Hidrogel – Teknologi Pencegah Penempelan Organ Dalam berbasis Asam Hialuronat dan Kitosan

Share on facebook
Share on google
Share on twitter
Share on linkedin
Ilustrasi by IDN Times

Organ dalam tubuh manusia dapat mengalami kasus penempelan (adhesi intraperitoneal) pasca adanya tindakan operasi, terutama pada daerah dinding perut dan organ reproduksi. Kasus adhesi intraperitoneal ini bukanlah hal baru, bahkan hampir seluruh pasien (nilai keseringan kasus hingga 97%) pasca operasi dinding perut dan organ reproduksi berisiko untuk mengalami adhesi intraperitoneal

Adhesi intraperitoneal dapat dikatakan sebagai efek samping utama dari operasi pembedahan. Sebenarnya, hal ini merupakan respon natural dari tubuh dalam menghadapi jaringan yang baru saja rusak akibat mengalami tindakan operasi. Namun, respon natural tersebut sayangnya dapat mengganggu kerja organ tubuh hingga mengalami komplikasi mulai dari nyeri pada bagian perut dan organ reproduksi, hingga infertilitas (kemandulan). 

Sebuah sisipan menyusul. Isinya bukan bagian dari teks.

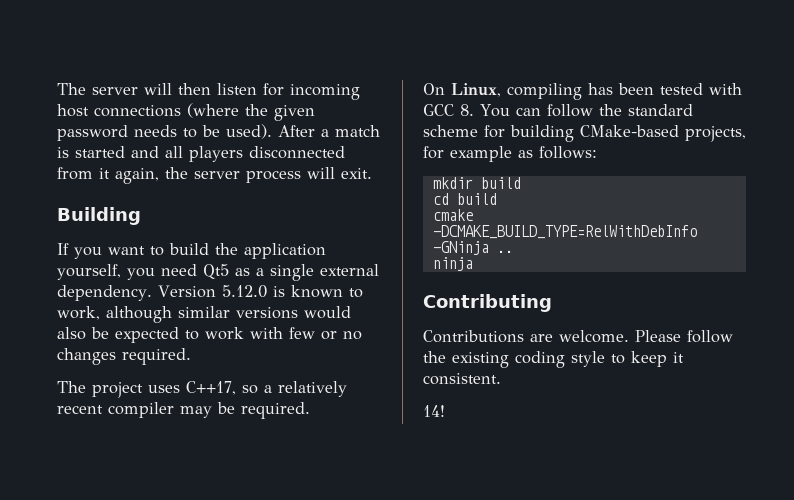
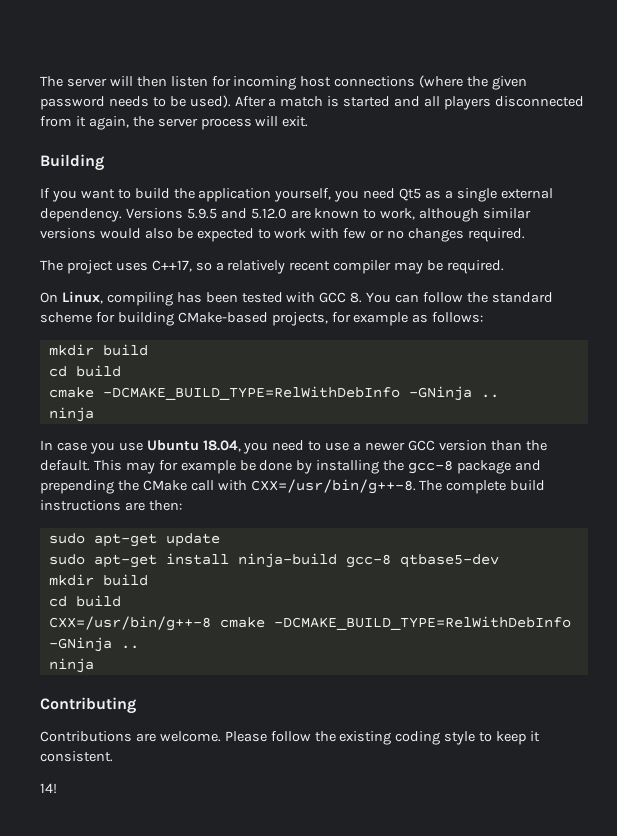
[157,285,285,298] Version 5.12.0 is -> [125,208,311,219] Versions 5.9.5 and 5.12.0 are
(473, 264) none -> [40,440,547,454] [40,460,541,474] [40,479,546,494] [40,500,182,511] [48,533,220,547] [48,553,499,568] [48,574,148,586] [48,595,121,607] [48,616,571,631] [48,637,139,652] [48,658,94,673] // In case you use Ubuntu 18.04, you need to use a newer GCC version than the default. This may for example be done by installing the gcc-8 package and prepending the CMake call with CXX=/usr/bin/g++-8. The complete build instructions are then: // sudo apt-get update // sudo apt-get install ninja-build gcc-8 qtbase5-dev // mkdir build // cd build // CXX=/usr/bin/g++-8 cmake -DCMAKE_BUILD_TYPE=RelWithDebInfo -GNinja .. // ninja

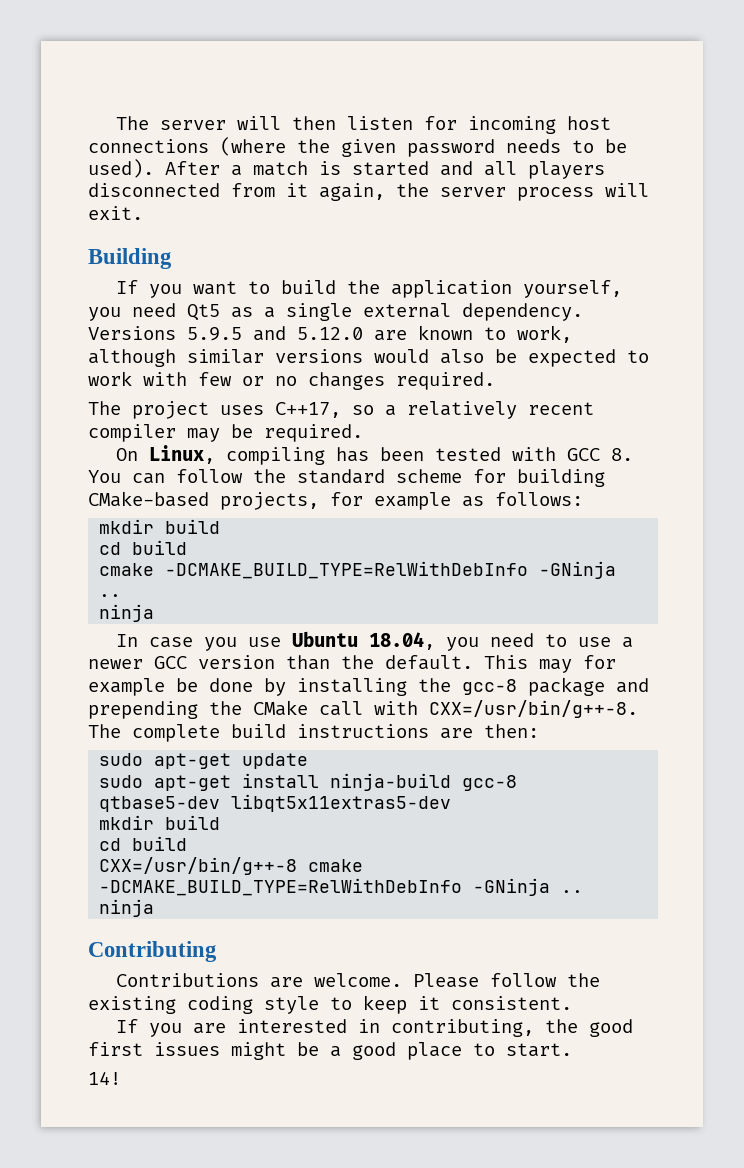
(499, 561) none -> [231,794,452,812] libqt5x11extras5-dev
(113, 756) none -> [116,1019,634,1037] [88,1042,572,1060] // If you are interested in contributing, the good first issues might be a good place to start.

Solusi umum dari adhesi intraperitoneal adalah pemasangan suatu bahan untuk menghalangi proses penempelan antar organ pasca operasi, dengan tetap membiarkan masing-masing jaringan pada organ tersebut untuk menyembuhkan diri hingga benar-benar pulih. Bahan yang akan dipasang langsung dalam tubuh untuk menghalangi penempelan organ tersebut dinamai hidrogel. 

Hidrogel

Hidrogel merupakan teknologi yang sudah lama dikembangkan dan diaplikasikan pada kasus pasca operasi. Hidrogel harus memiliki karakteristik spesifik seperti dapat diterima oleh tubuh (biokompatibel), tidak menimbulkan peradangan (non-inflamasi), mampu mempertahankan strukturnya, dapat terurai (biodegradable) dengan aman dalam jangka waktu tertentu dan tidak beracun bagi tubuh (non-sitotoksik). 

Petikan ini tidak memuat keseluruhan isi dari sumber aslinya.